Data extract:
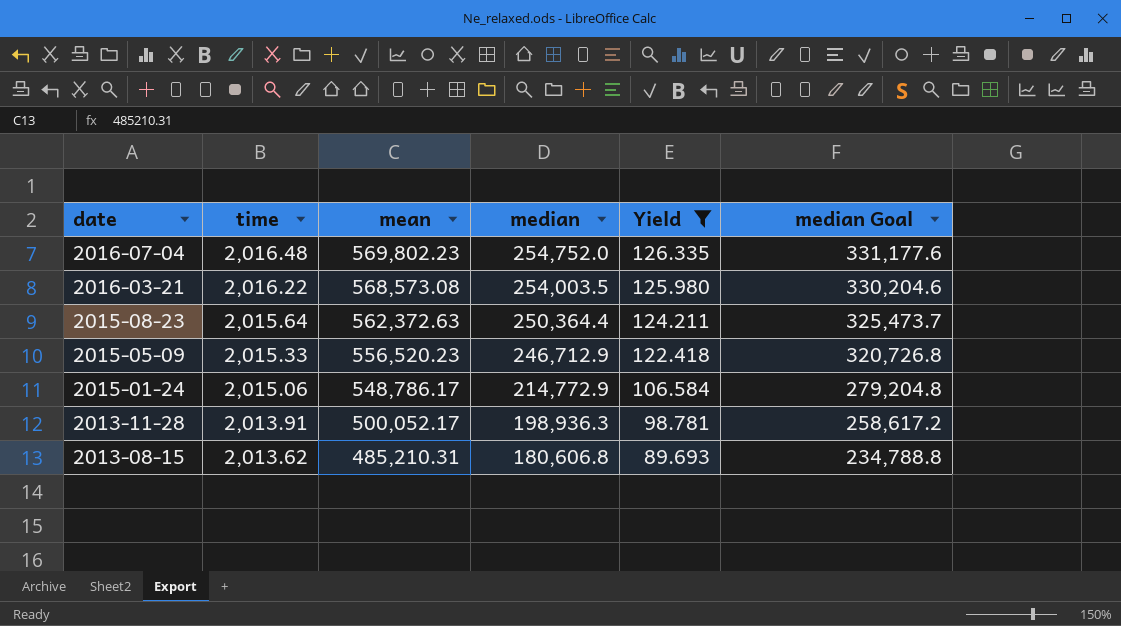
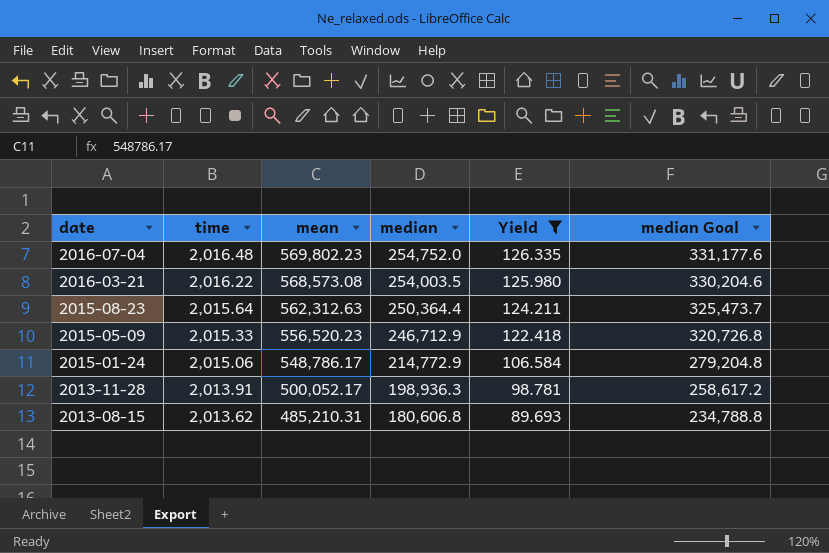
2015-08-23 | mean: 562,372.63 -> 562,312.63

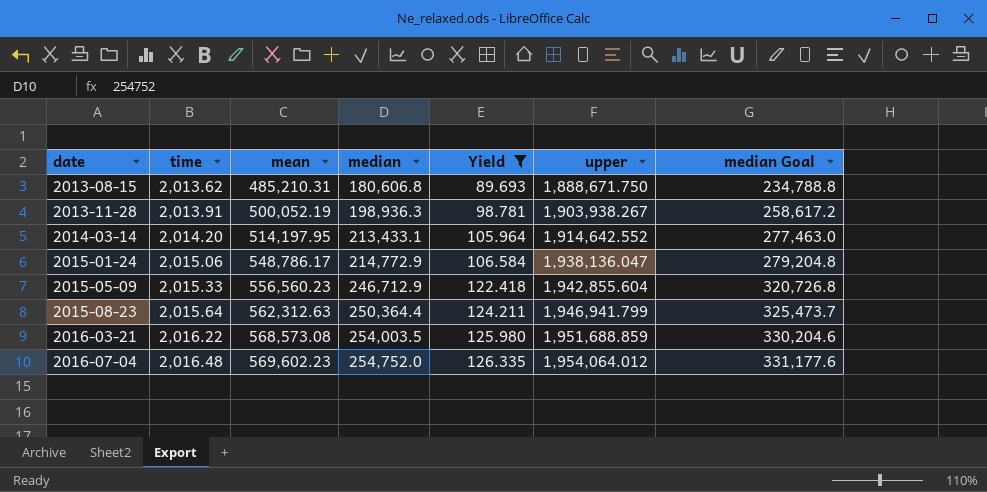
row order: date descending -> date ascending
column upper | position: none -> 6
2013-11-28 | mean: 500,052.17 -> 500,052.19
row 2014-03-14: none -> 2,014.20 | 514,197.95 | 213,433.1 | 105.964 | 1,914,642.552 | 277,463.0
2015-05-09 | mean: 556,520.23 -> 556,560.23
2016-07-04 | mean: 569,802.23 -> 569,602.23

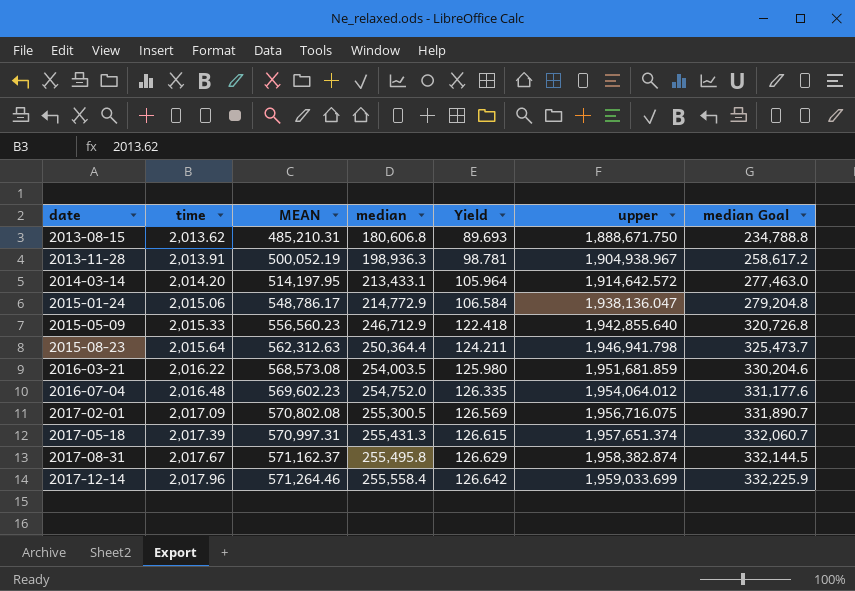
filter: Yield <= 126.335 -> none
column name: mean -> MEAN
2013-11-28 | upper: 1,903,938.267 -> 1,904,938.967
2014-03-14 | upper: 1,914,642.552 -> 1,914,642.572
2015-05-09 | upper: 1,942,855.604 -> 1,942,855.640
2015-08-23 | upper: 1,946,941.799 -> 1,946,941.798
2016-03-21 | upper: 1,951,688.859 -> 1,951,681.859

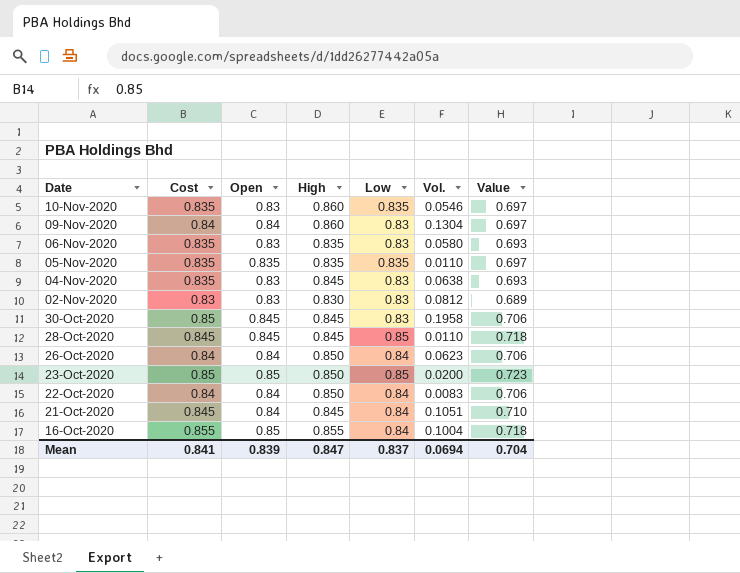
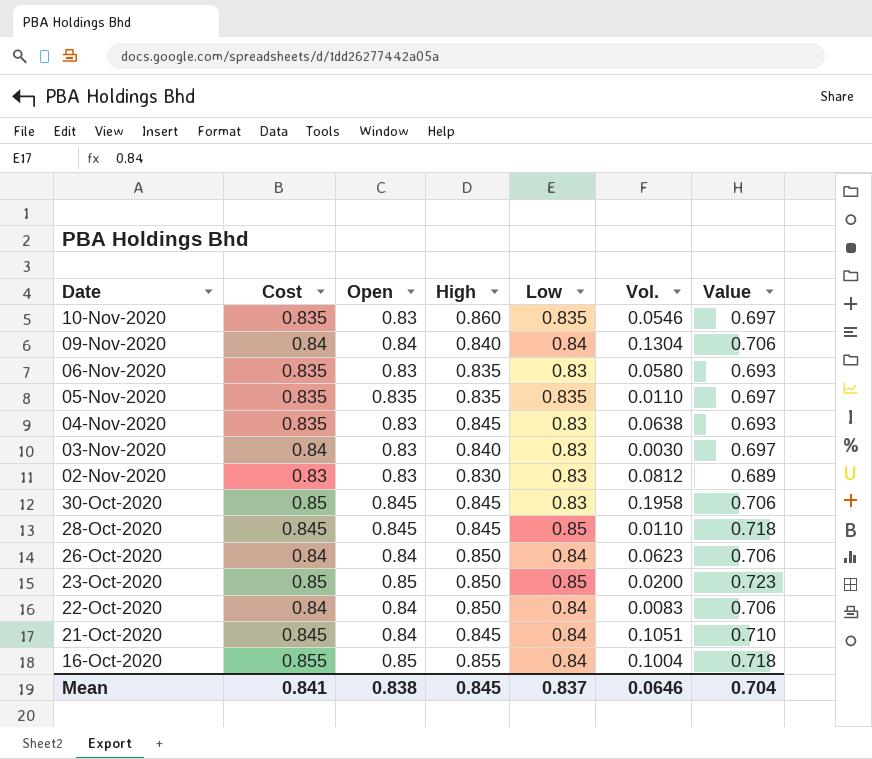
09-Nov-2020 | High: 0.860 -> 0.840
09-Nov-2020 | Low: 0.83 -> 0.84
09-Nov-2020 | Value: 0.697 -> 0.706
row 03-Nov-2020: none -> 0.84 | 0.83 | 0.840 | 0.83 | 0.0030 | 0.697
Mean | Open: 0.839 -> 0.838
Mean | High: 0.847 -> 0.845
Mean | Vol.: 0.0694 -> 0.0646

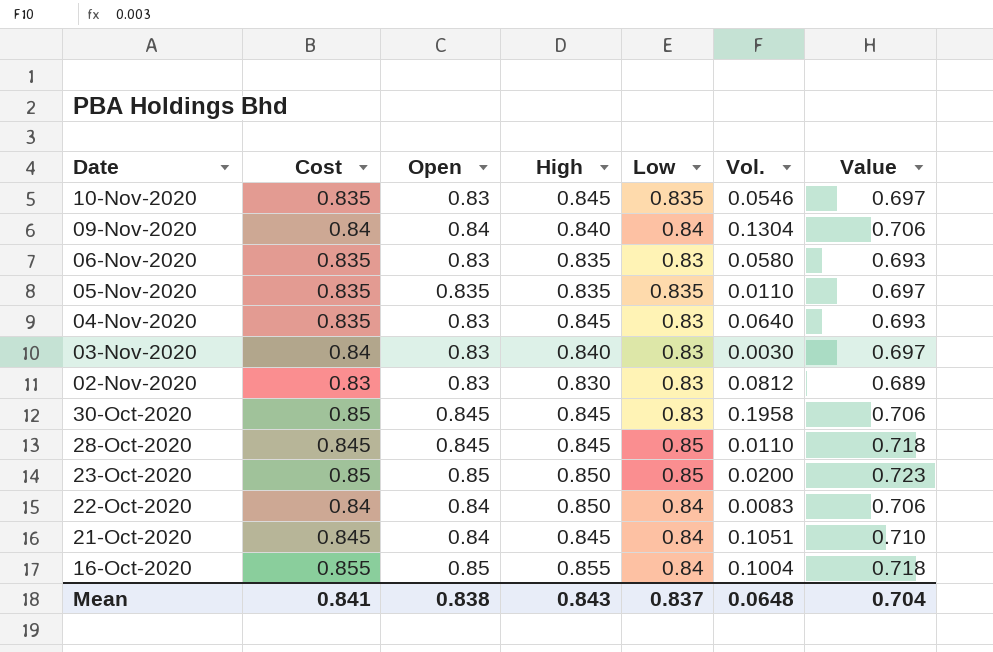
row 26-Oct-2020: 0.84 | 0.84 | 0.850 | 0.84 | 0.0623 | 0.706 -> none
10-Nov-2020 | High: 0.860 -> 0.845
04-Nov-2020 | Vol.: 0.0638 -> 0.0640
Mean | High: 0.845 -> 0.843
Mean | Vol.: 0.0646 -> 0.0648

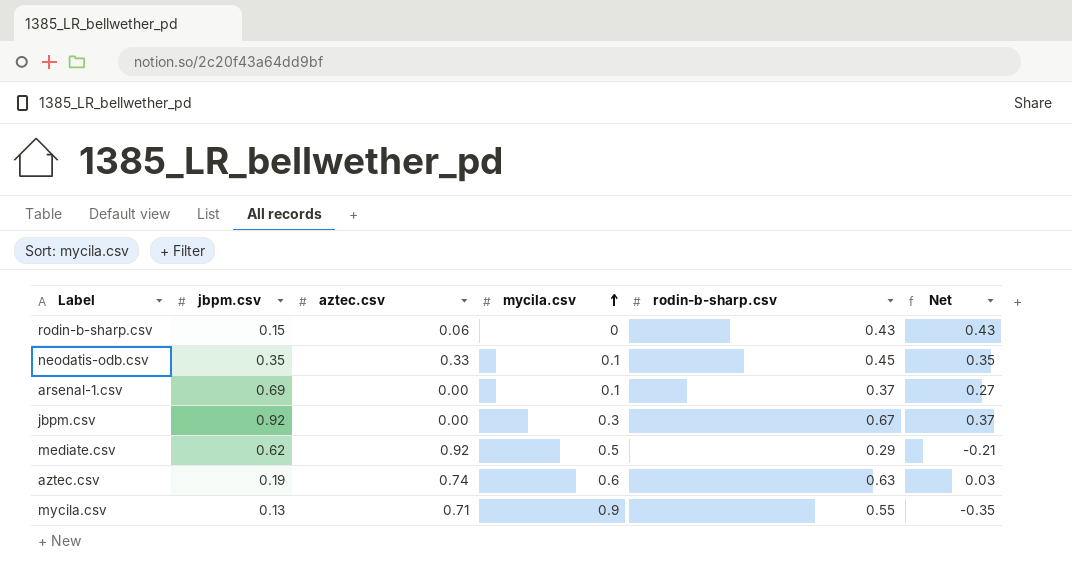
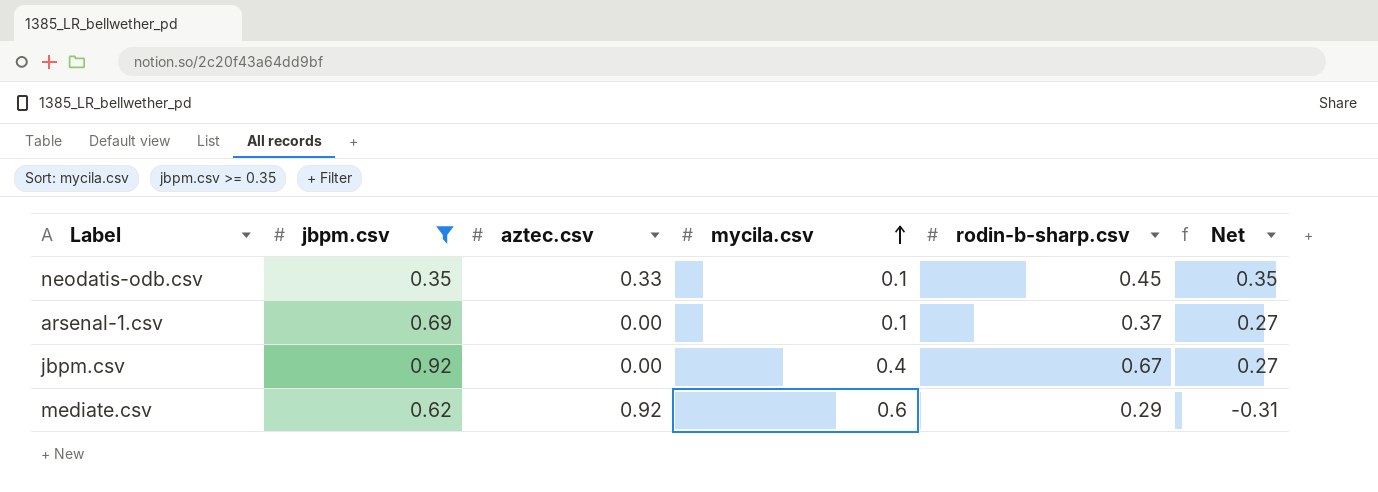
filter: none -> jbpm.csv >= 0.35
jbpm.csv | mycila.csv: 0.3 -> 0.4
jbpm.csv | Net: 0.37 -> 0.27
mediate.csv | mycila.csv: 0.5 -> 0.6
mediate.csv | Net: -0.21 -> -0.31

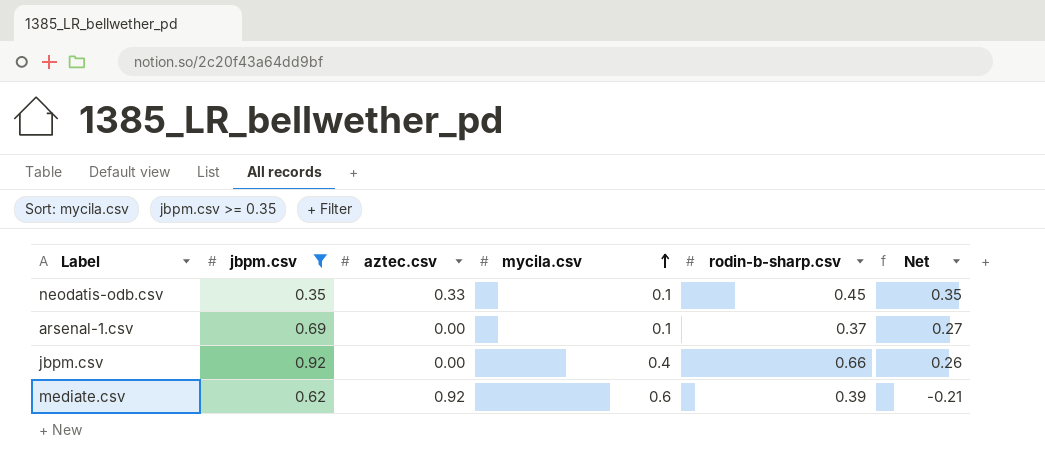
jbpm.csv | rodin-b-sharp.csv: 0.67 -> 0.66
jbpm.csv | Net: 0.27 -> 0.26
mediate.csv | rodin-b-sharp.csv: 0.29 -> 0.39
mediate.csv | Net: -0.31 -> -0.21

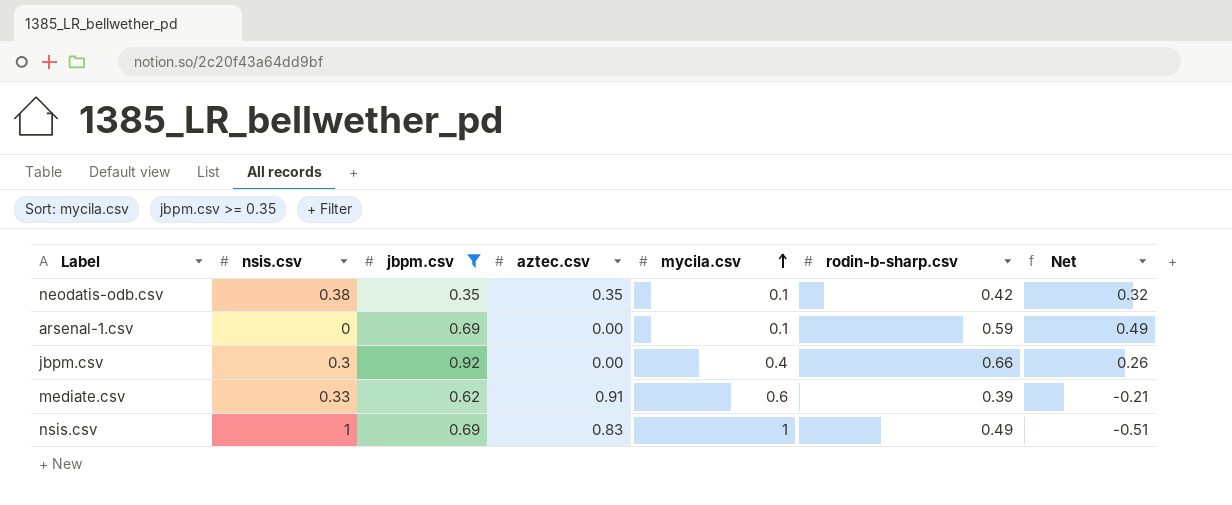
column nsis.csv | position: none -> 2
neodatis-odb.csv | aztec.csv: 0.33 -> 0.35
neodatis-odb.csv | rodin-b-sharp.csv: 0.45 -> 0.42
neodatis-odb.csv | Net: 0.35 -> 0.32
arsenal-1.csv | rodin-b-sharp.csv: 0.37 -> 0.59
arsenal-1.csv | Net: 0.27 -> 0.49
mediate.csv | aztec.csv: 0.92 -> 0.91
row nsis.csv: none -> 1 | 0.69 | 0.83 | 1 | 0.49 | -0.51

Problem description: The records must come back exactly, with their pictures removed.

Written reply:
2015-08-23 | mean: 562,372.63 -> 562,312.63

row order: date descending -> date ascending
column upper | position: none -> 6
2013-11-28 | mean: 500,052.17 -> 500,052.19
row 2014-03-14: none -> 2,014.20 | 514,197.95 | 213,433.1 | 105.964 | 1,914,642.552 | 277,463.0
2015-05-09 | mean: 556,520.23 -> 556,560.23
2016-07-04 | mean: 569,802.23 -> 569,602.23

filter: Yield <= 126.335 -> none
column name: mean -> MEAN
2013-11-28 | upper: 1,903,938.267 -> 1,904,938.967
2014-03-14 | upper: 1,914,642.552 -> 1,914,642.572
2015-05-09 | upper: 1,942,855.604 -> 1,942,855.640
2015-08-23 | upper: 1,946,941.799 -> 1,946,941.798
2016-03-21 | upper: 1,951,688.859 -> 1,951,681.859

09-Nov-2020 | High: 0.860 -> 0.840
09-Nov-2020 | Low: 0.83 -> 0.84
09-Nov-2020 | Value: 0.697 -> 0.706
row 03-Nov-2020: none -> 0.84 | 0.83 | 0.840 | 0.83 | 0.0030 | 0.697
Mean | Open: 0.839 -> 0.838
Mean | High: 0.847 -> 0.845
Mean | Vol.: 0.0694 -> 0.0646

row 26-Oct-2020: 0.84 | 0.84 | 0.850 | 0.84 | 0.0623 | 0.706 -> none
10-Nov-2020 | High: 0.860 -> 0.845
04-Nov-2020 | Vol.: 0.0638 -> 0.0640
Mean | High: 0.845 -> 0.843
Mean | Vol.: 0.0646 -> 0.0648

filter: none -> jbpm.csv >= 0.35
jbpm.csv | mycila.csv: 0.3 -> 0.4
jbpm.csv | Net: 0.37 -> 0.27
mediate.csv | mycila.csv: 0.5 -> 0.6
mediate.csv | Net: -0.21 -> -0.31

jbpm.csv | rodin-b-sharp.csv: 0.67 -> 0.66
jbpm.csv | Net: 0.27 -> 0.26
mediate.csv | rodin-b-sharp.csv: 0.29 -> 0.39
mediate.csv | Net: -0.31 -> -0.21

column nsis.csv | position: none -> 2
neodatis-odb.csv | aztec.csv: 0.33 -> 0.35
neodatis-odb.csv | rodin-b-sharp.csv: 0.45 -> 0.42
neodatis-odb.csv | Net: 0.35 -> 0.32
arsenal-1.csv | rodin-b-sharp.csv: 0.37 -> 0.59
arsenal-1.csv | Net: 0.27 -> 0.49
mediate.csv | aztec.csv: 0.92 -> 0.91
row nsis.csv: none -> 1 | 0.69 | 0.83 | 1 | 0.49 | -0.51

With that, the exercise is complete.